((
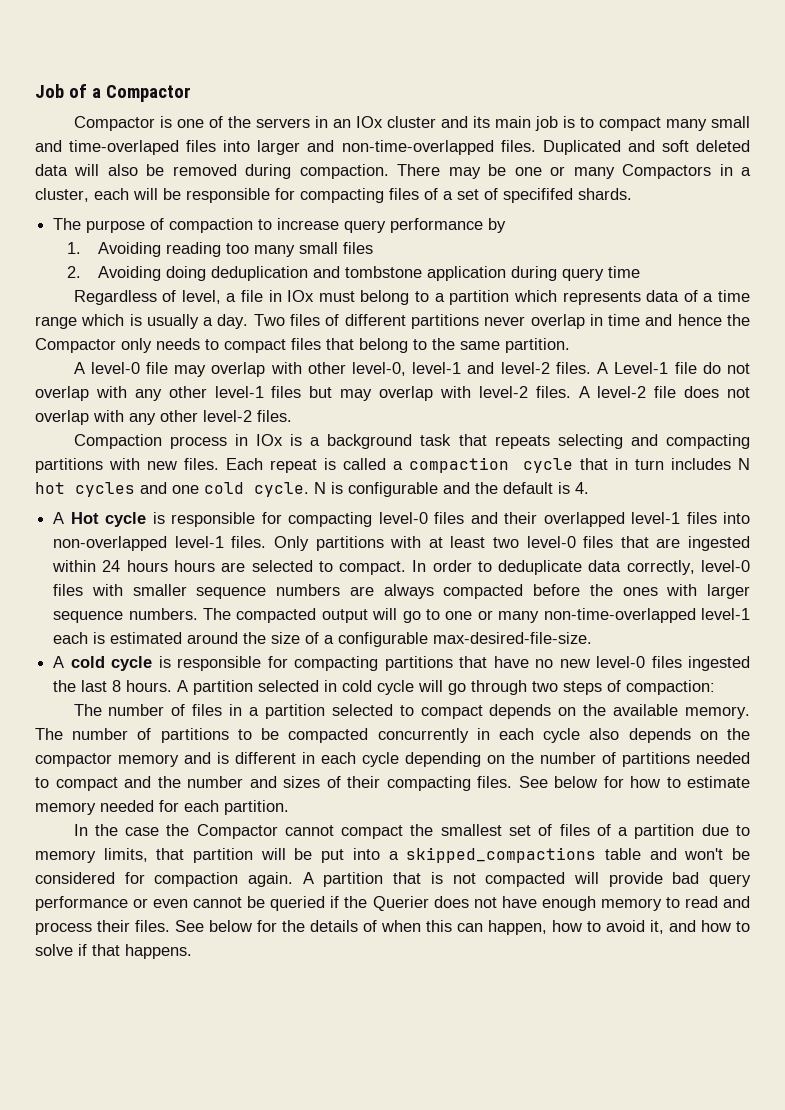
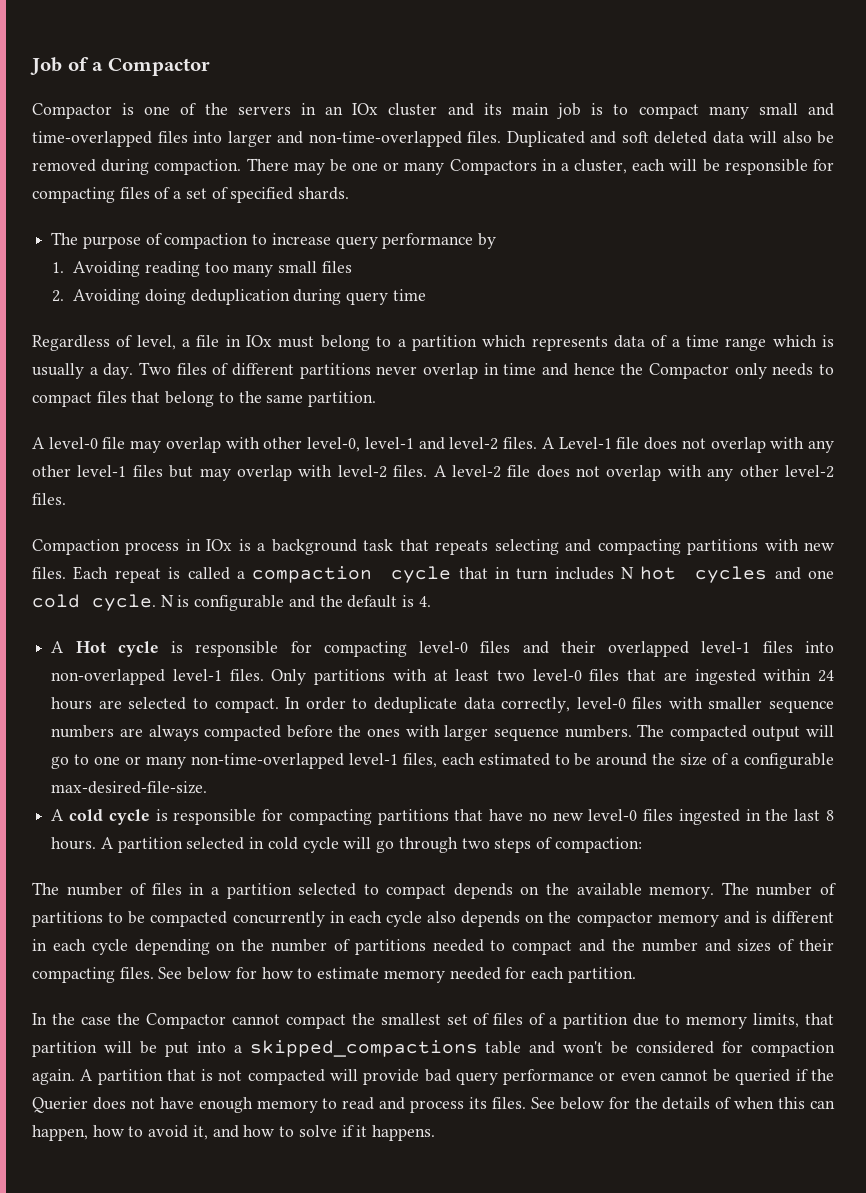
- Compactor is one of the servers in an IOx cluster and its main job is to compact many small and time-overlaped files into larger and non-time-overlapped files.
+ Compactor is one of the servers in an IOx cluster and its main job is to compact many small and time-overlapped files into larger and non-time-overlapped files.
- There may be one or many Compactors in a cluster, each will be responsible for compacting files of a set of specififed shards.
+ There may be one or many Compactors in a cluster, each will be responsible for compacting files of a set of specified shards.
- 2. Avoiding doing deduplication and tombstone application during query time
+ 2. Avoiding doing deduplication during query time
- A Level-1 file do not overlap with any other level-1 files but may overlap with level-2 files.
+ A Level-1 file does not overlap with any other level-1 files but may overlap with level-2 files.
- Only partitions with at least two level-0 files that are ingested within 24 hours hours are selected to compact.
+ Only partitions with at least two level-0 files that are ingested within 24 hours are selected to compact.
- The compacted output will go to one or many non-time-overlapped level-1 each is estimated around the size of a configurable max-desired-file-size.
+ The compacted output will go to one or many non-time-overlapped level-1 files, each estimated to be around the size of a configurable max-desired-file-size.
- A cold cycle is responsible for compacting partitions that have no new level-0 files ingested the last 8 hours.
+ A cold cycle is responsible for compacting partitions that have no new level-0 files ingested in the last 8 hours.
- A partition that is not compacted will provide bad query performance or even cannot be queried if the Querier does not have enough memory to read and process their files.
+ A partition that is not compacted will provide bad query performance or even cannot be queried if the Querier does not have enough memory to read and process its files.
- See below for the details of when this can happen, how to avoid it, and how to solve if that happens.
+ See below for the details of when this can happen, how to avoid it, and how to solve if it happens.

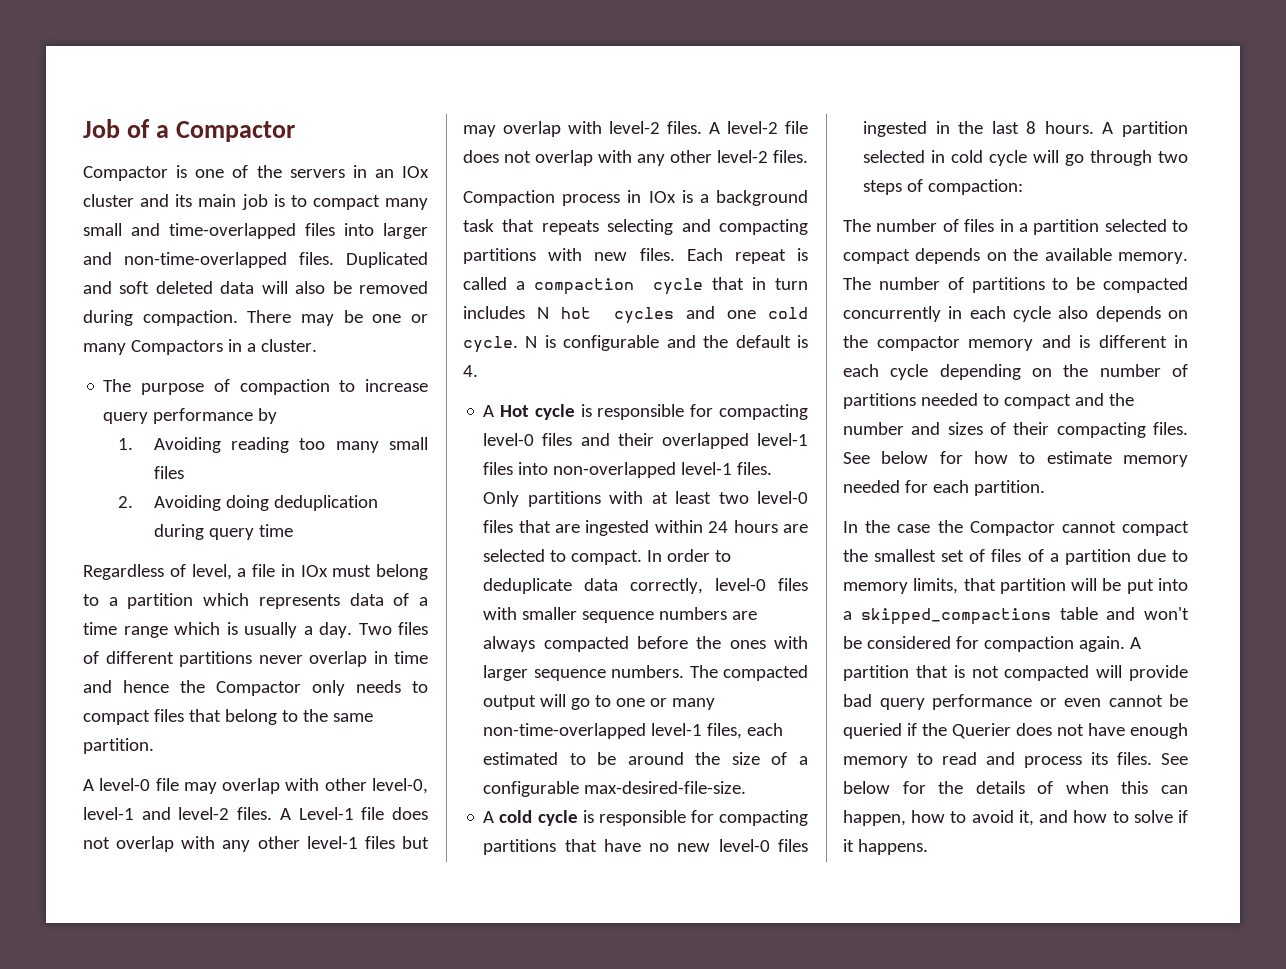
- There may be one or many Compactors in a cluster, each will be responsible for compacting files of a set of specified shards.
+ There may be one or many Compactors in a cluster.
))
# [EXERCISE]
The answer is the full listing above, repeated exactly, with its pictures removed.

# [TASK RESULT]
- Compactor is one of the servers in an IOx cluster and its main job is to compact many small and time-overlaped files into larger and non-time-overlapped files.
+ Compactor is one of the servers in an IOx cluster and its main job is to compact many small and time-overlapped files into larger and non-time-overlapped files.
- There may be one or many Compactors in a cluster, each will be responsible for compacting files of a set of specififed shards.
+ There may be one or many Compactors in a cluster, each will be responsible for compacting files of a set of specified shards.
- 2. Avoiding doing deduplication and tombstone application during query time
+ 2. Avoiding doing deduplication during query time
- A Level-1 file do not overlap with any other level-1 files but may overlap with level-2 files.
+ A Level-1 file does not overlap with any other level-1 files but may overlap with level-2 files.
- Only partitions with at least two level-0 files that are ingested within 24 hours hours are selected to compact.
+ Only partitions with at least two level-0 files that are ingested within 24 hours are selected to compact.
- The compacted output will go to one or many non-time-overlapped level-1 each is estimated around the size of a configurable max-desired-file-size.
+ The compacted output will go to one or many non-time-overlapped level-1 files, each estimated to be around the size of a configurable max-desired-file-size.
- A cold cycle is responsible for compacting partitions that have no new level-0 files ingested the last 8 hours.
+ A cold cycle is responsible for compacting partitions that have no new level-0 files ingested in the last 8 hours.
- A partition that is not compacted will provide bad query performance or even cannot be queried if the Querier does not have enough memory to read and process their files.
+ A partition that is not compacted will provide bad query performance or even cannot be queried if the Querier does not have enough memory to read and process its files.
- See below for the details of when this can happen, how to avoid it, and how to solve if that happens.
+ See below for the details of when this can happen, how to avoid it, and how to solve if it happens.

- There may be one or many Compactors in a cluster, each will be responsible for compacting files of a set of specified shards.
+ There may be one or many Compactors in a cluster.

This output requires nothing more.